Share link: https://drive.example.com/s/Xk9mP2

Server:
1. Look up share_link "Xk9mP2" in file_shares table
2. Check: is link_enabled?
3. Check: has link expired?
4. Check: permission level on link
5. Serve file accordingly (viewer = read-only, no download option)

Link token: randomly generated, not guessable
Optional: password-protected links
Optional: expiration date on links

9. Storage Architecture

Storage Tiers:

+------------------+     +------------------+     +------------------+
| Hot Storage      |     | Warm Storage     |     | Cold Storage     |
| (S3 Standard)    |     | (S3 IA)          |     | (S3 Glacier)     |
|                  |     |                  |     |                  |
| Recently active  |     | Accessed in last |     | No access in     |
| files (< 30 days)|     | 30-90 days       |     | 90+ days         |
| Lowest latency   |     | Slightly higher  |     | Minutes to hours |
|                  |     | retrieval cost   |     | retrieval time   |
+------------------+     +------------------+     +------------------+

Lifecycle policy:
  - Files not accessed for 30 days -> move to Warm
  - Files not accessed for 90 days -> move to Cold
  - Metadata always stays in hot storage (fast listing)

Data Durability

S3 provides 11 nines of durability (99.999999999%).

Additional measures:
  1. Cross-region replication for paid tiers
  2. Chunk-level checksums verified on read
  3. Background integrity scanner (weekly full scan)
  4. Versioning prevents accidental deletion (30-day trash)

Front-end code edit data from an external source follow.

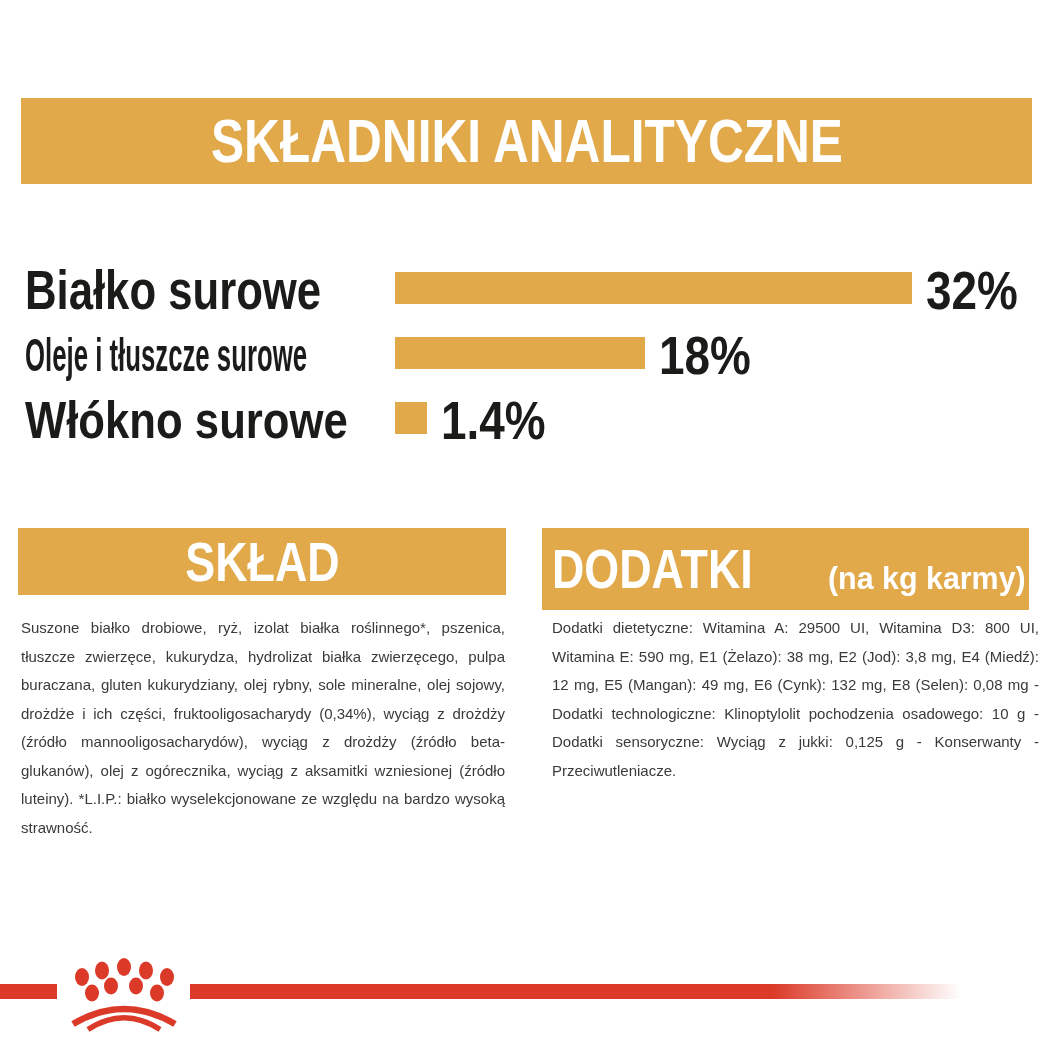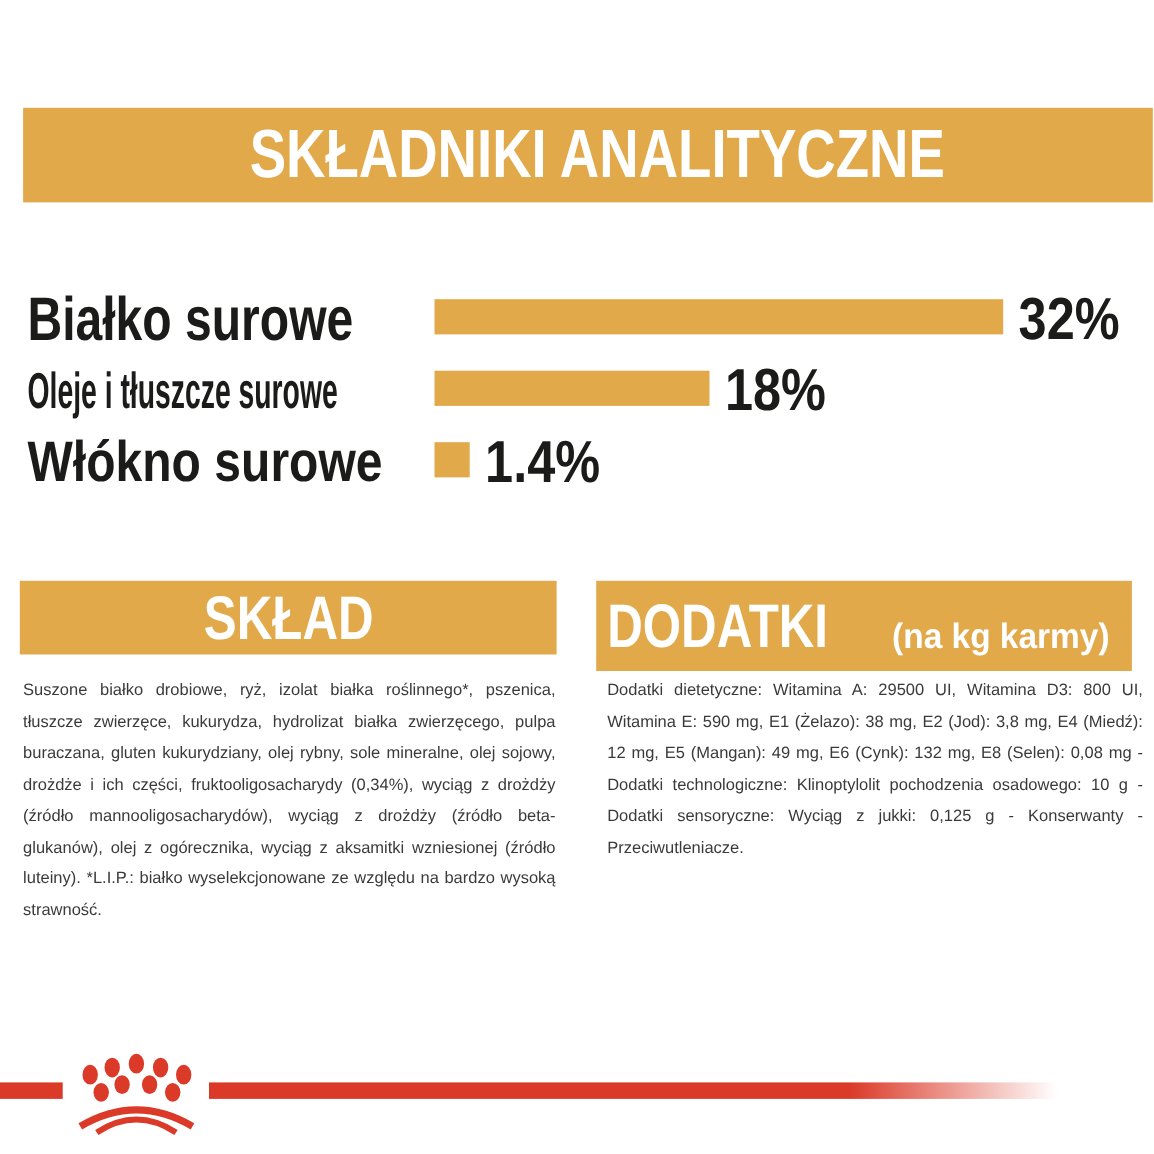--- a/index.html
+++ b/index.html
@@ -15,7 +15,7 @@
   }
   
   .banner{position:absolute;background:var(--gold);display:flex;align-items:center;}
-  .banner.top{left:21px;top:98px;width:1011px;height:86px;justify-content:center;padding-left:16px;}
+  .banner.top{left:21px;top:98px;width:1011px;height:86px;justify-content:center;}
   .banner.left{left:18px;top:528px;width:488px;height:67px;justify-content:center;text-align:right;}
   .banner.right{left:542px;top:528px;width:487px;height:82px;justify-content:flex-start;padding-left:10px;box-sizing:border-box;}
   .banner-text{

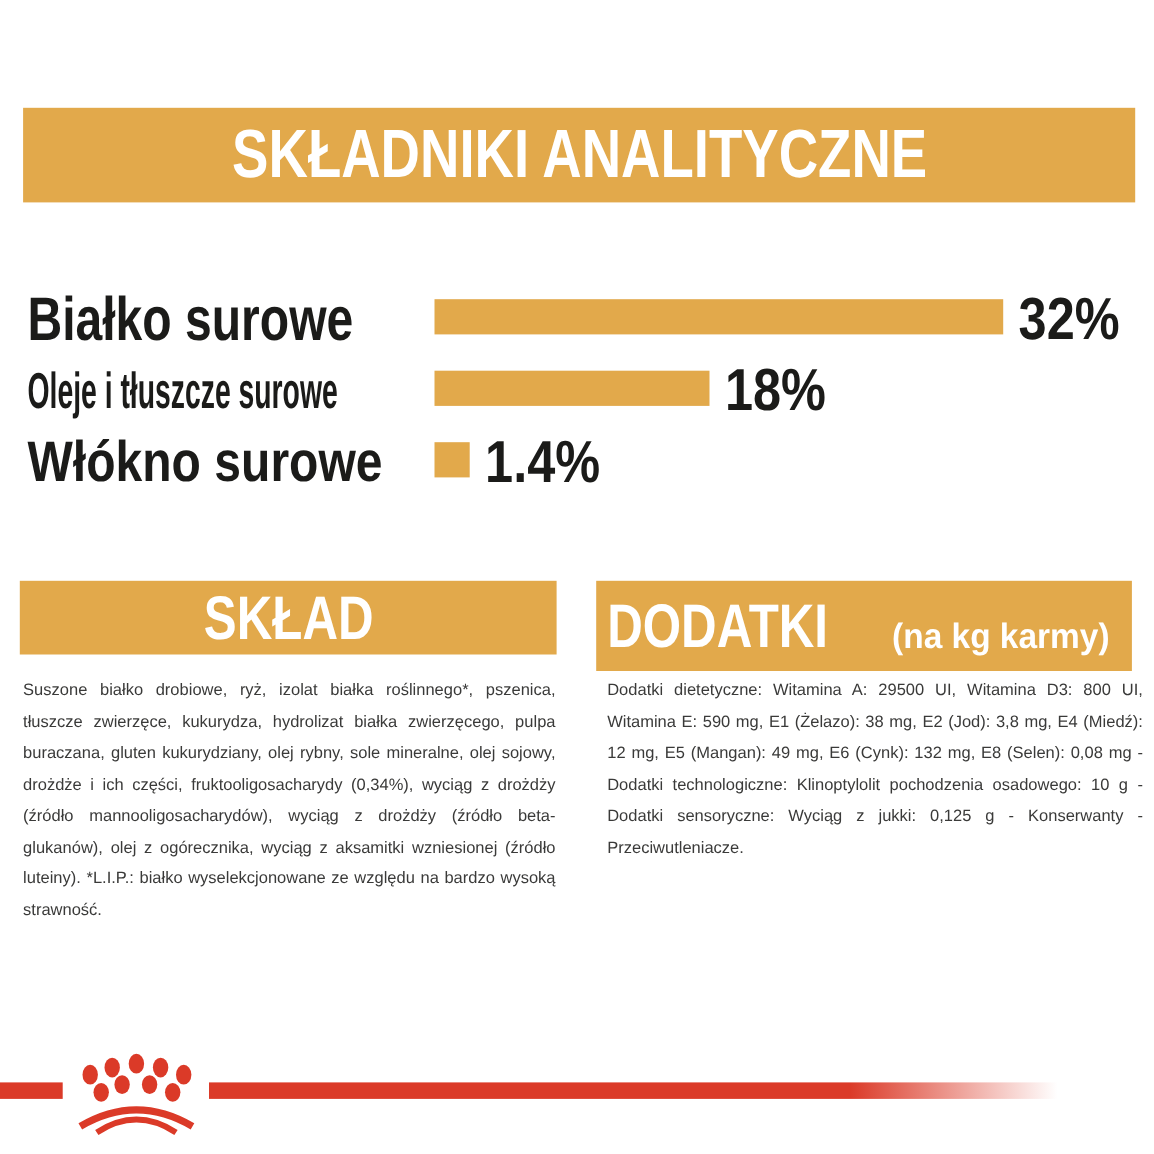--- a/index.html
+++ b/index.html
@@ -17,7 +17,7 @@
   .banner{position:absolute;background:var(--gold);display:flex;align-items:center;}
   .banner.top{left:21px;top:98px;width:1011px;height:86px;justify-content:center;}
   .banner.left{left:18px;top:528px;width:488px;height:67px;justify-content:center;text-align:right;}
-  .banner.right{left:542px;top:528px;width:487px;height:82px;justify-content:flex-start;padding-left:10px;box-sizing:border-box;}
+  .banner.right{left:542px;top:528px;width:487px;height:82px;justify-content:flex-start;padding-left:10px;box-sizing:border-box;gap:17px;}
   .banner-text{
     color:#fff;font-weight:bold;white-space:nowrap;line-height:1;
     transform:scaleX(0.8);transform-origin:center center;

10. Scaling Considerations

Metadata Service Scaling

PostgreSQL with read replicas:
  Primary: handles all writes (file creation, moves, renames)
  Replicas: handle reads (file listing, search, sync queries)
  
Sharding strategy: shard by user_id
  - All of a user's files on one shard
  - File listing never crosses shards
  - Sharing creates cross-shard references (resolved at app layer)

Upload/Download Scaling

Upload: Client -> Presigned URL -> Direct to S3 (bypasses our servers)
Download: Client -> CDN -> S3 (CDN absorbs repeat downloads)

Our servers only handle:
  - Generating presigned URLs
  - Updating metadata
  - Coordinating sync

This reduces bandwidth through our servers by 95%+.

Sync Optimization

Debounce: Batch rapid changes (e.g., auto-save every 2 seconds)
           Wait 5 seconds of no changes before syncing.

Delta compression: Only upload changed chunks, not entire file.
           Average file edit touches < 10% of chunks.

Bandwidth throttling: Limit sync bandwidth on metered connections.
           User-configurable in settings.

11. Key Tradeoffs

Decision	Option A	Option B	Our Choice
Chunking method	Fixed-size	Content-defined (CDC)	CDC
Conflict resolution	Last-writer-wins	Conflict copy	Conflict copy
Sync notification	Polling	WebSocket	WS + polling
Deduplication scope	Per-user	Global	Global
File storage	Own storage cluster	Cloud object store	S3
Permission check	Compute every time	Cache with invalidation	Cached
Versioning retention	Unlimited	30 days / 100 versions	30 days

12. Failure Scenarios and Mitigations

Scenario                          Mitigation
------------------------------------------------------------------------
Upload interrupted                Resumable chunked upload; retry missing chunks
Sync conflict                     Conflict copy created; user notified
Metadata DB failure               Failover to replica; promote to primary
S3 regional outage                Cross-region replication for paid users
WebSocket disconnect              Auto-reconnect; periodic polling as backup
Chunk corruption                  SHA-256 checksum validation on read; re-fetch
Accidental file deletion          30-day trash with restore capability
Storage quota exceeded            Block new uploads; notify user; grace period

Key Takeaways

Content-defined chunking (Rabin fingerprint) is critical for efficient delta sync -- without it, a 1-byte insert invalidates every chunk.
Deduplication at the chunk level saves 25-35% storage and dramatically reduces upload time when files are similar.
Conflict copy is the safest default for file sync -- data loss from last-writer-wins is unacceptable for user files.
Direct-to-S3 uploads with presigned URLs keep bandwidth off application servers, which only handle lightweight metadata operations.
The sync log with cursor-based polling is the backbone of multi-device sync -- it provides exactly-once delivery of change notifications.